**Data records:**
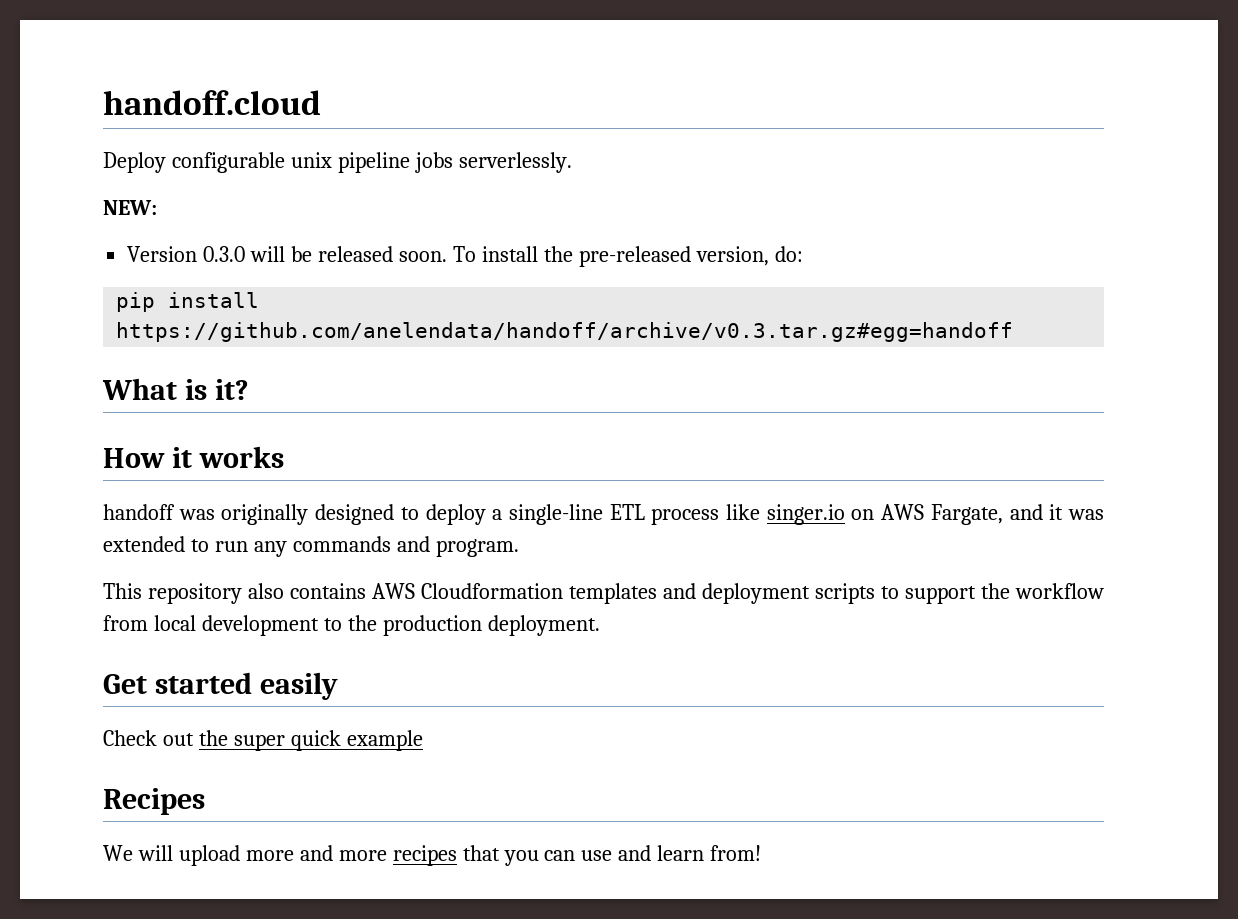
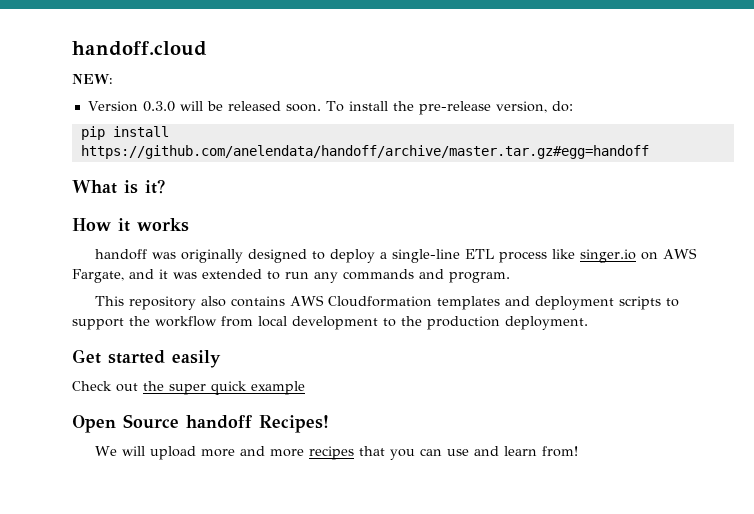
[103,152,572,173] // Deploy configurable unix pipeline jobs serverlessly. -> (207, 48) none
[578,246,691,267] pre-released -> [418,101,491,115] pre-release
[116,322,1014,342] https://github.com/anelendata/handoff/archive/v0.3.tar.gz#egg=handoff -> [80,145,649,159] https://github.com/anelendata/handoff/archive/master.tar.gz#egg=handoff
[103,788,205,815] Recipes -> [72,414,329,433] Open Source handoff Recipes!

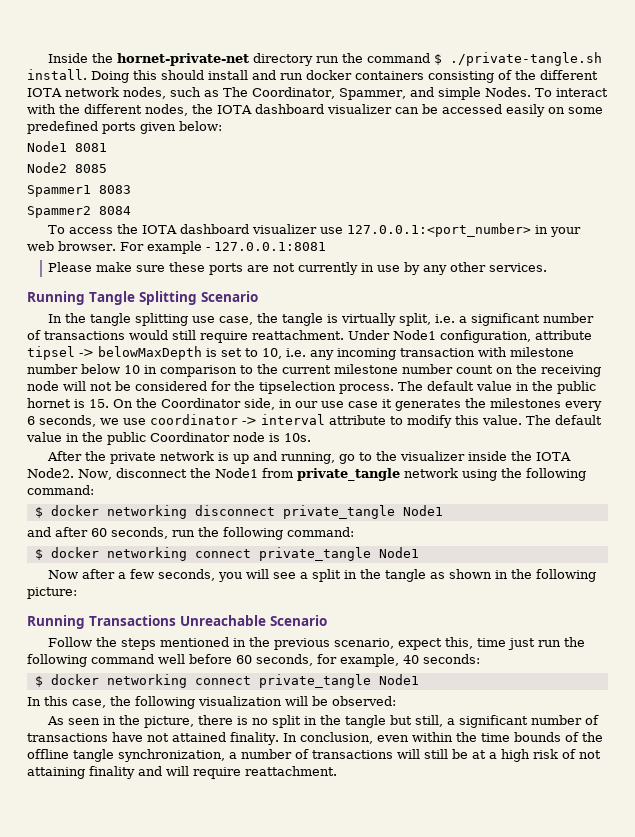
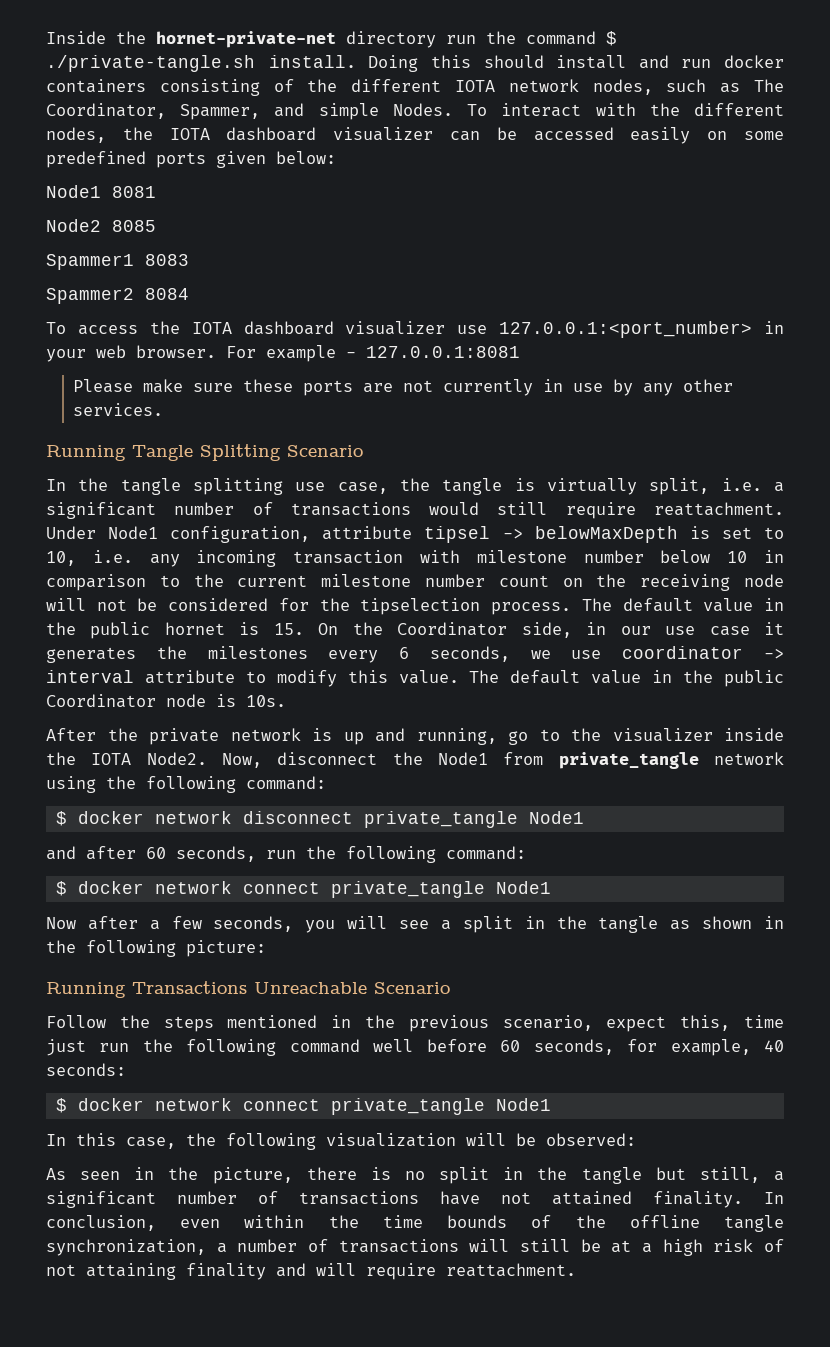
[106,505,187,519] networking -> [154,811,232,824] network
[106,547,187,561] networking -> [154,881,232,894] network
[106,674,187,688] networking -> [154,1098,232,1111] network

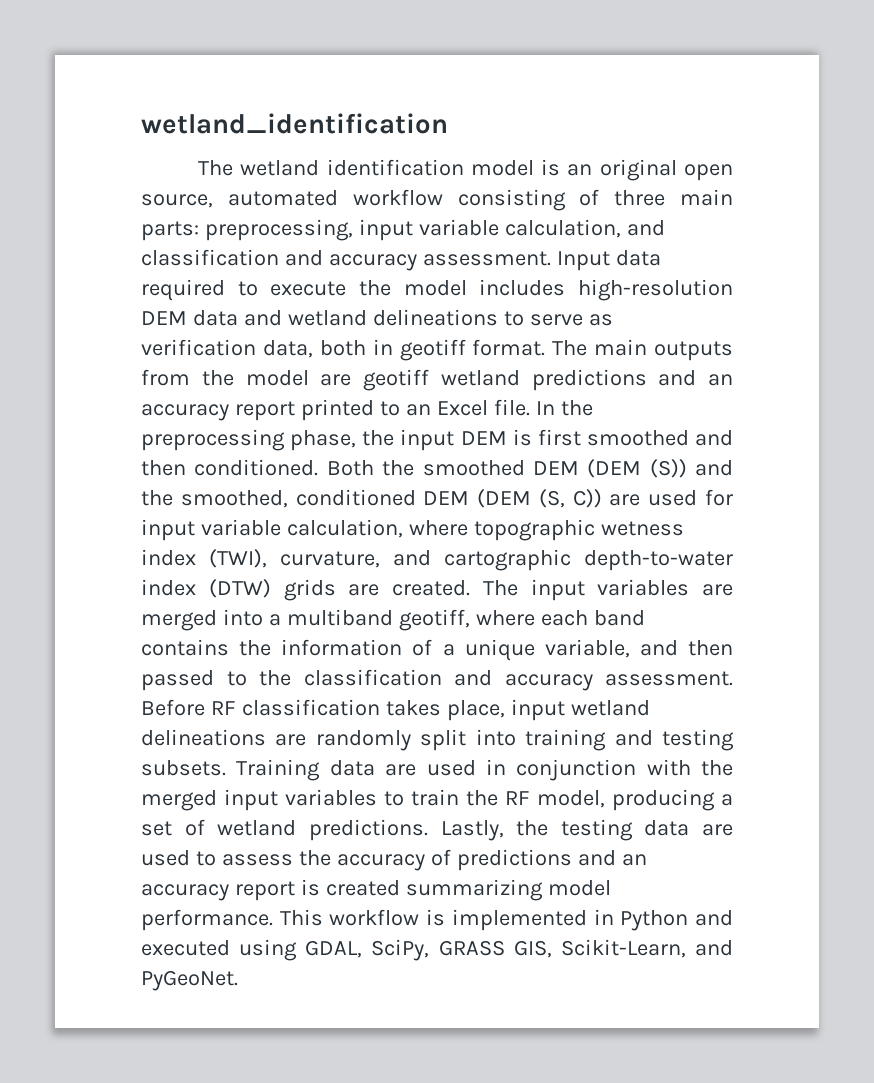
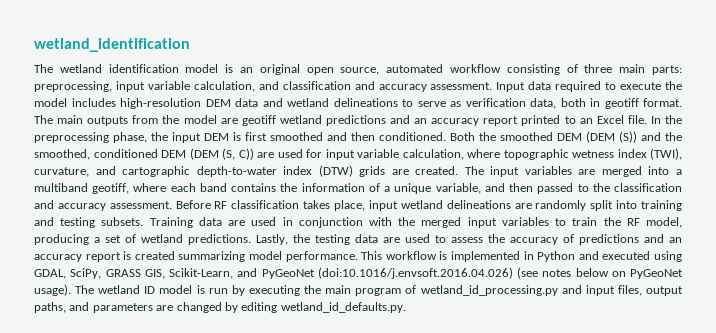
[141,970,238,991] PyGeoNet. -> [261,267,683,279] [34,284,684,296] [34,302,406,313] PyGeoNet (doi:10.1016/j.envsoft.2016.04.026) (see notes below on PyGeoNet usage). The wetland ID model is run by executing the main program of wetland_id_processing.py and input files, output paths, and parameters are changed by editing wetland_id_defaults.py.

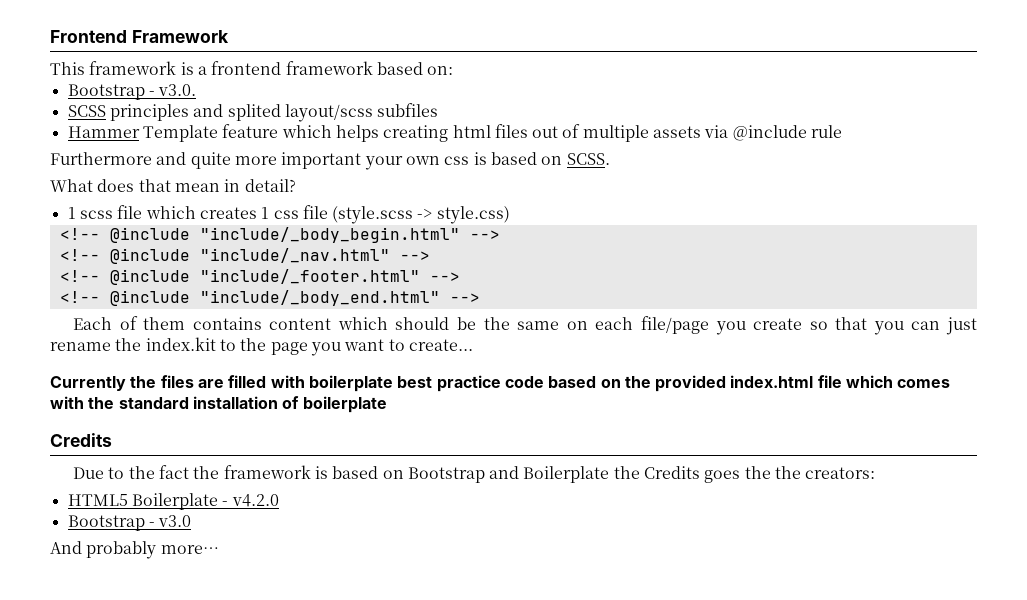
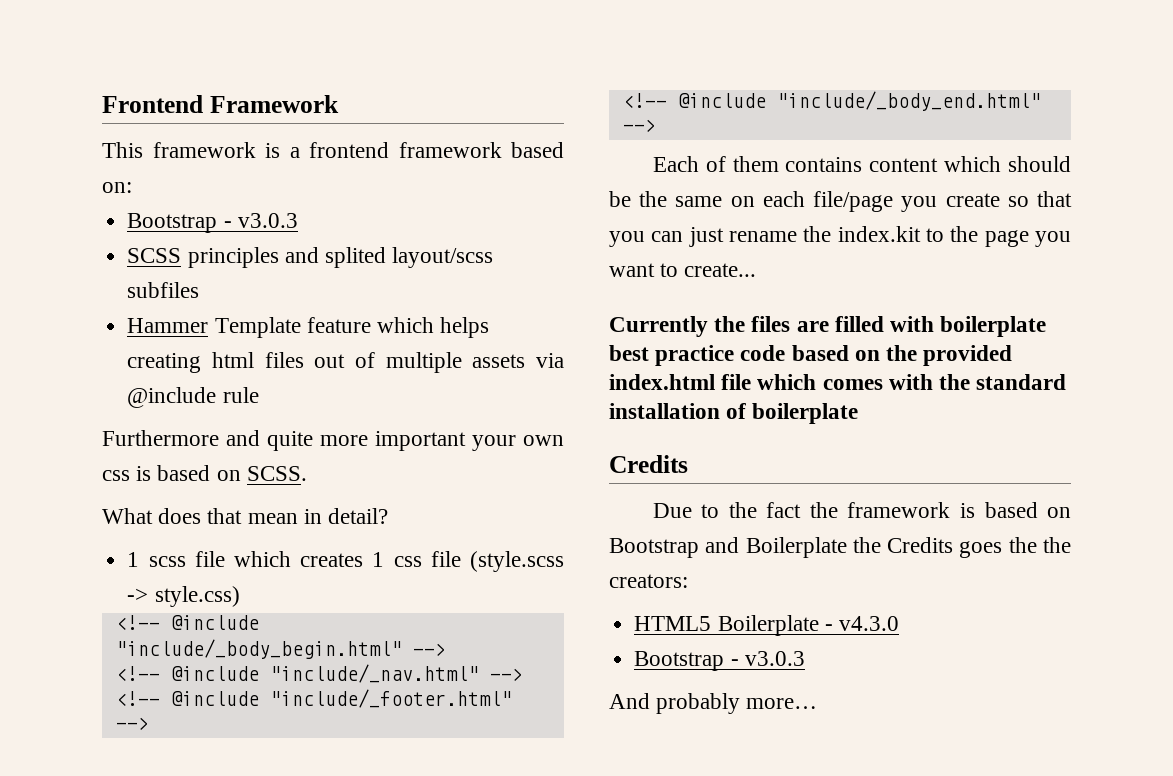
[158,84,197,96] v3.0. -> [237,213,298,228] v3.0.3
[231,494,279,507] [67,515,192,531] v4.2.0 // Bootstrap - v3.0 -> [838,616,899,631] [634,651,805,671] v4.3.0 // Bootstrap - v3.0.3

**What you are asked to do:**
Copy out only the lines beginning at the line with "[103,788,205,815] Recipes ->" and ending at the last line of the entries. Keep them exact; drop pictures.

**Reply to the exercise:**
[103,788,205,815] Recipes -> [72,414,329,433] Open Source handoff Recipes!

[106,505,187,519] networking -> [154,811,232,824] network
[106,547,187,561] networking -> [154,881,232,894] network
[106,674,187,688] networking -> [154,1098,232,1111] network

[141,970,238,991] PyGeoNet. -> [261,267,683,279] [34,284,684,296] [34,302,406,313] PyGeoNet (doi:10.1016/j.envsoft.2016.04.026) (see notes below on PyGeoNet usage). The wetland ID model is run by executing the main program of wetland_id_processing.py and input files, output paths, and parameters are changed by editing wetland_id_defaults.py.

[158,84,197,96] v3.0. -> [237,213,298,228] v3.0.3
[231,494,279,507] [67,515,192,531] v4.2.0 // Bootstrap - v3.0 -> [838,616,899,631] [634,651,805,671] v4.3.0 // Bootstrap - v3.0.3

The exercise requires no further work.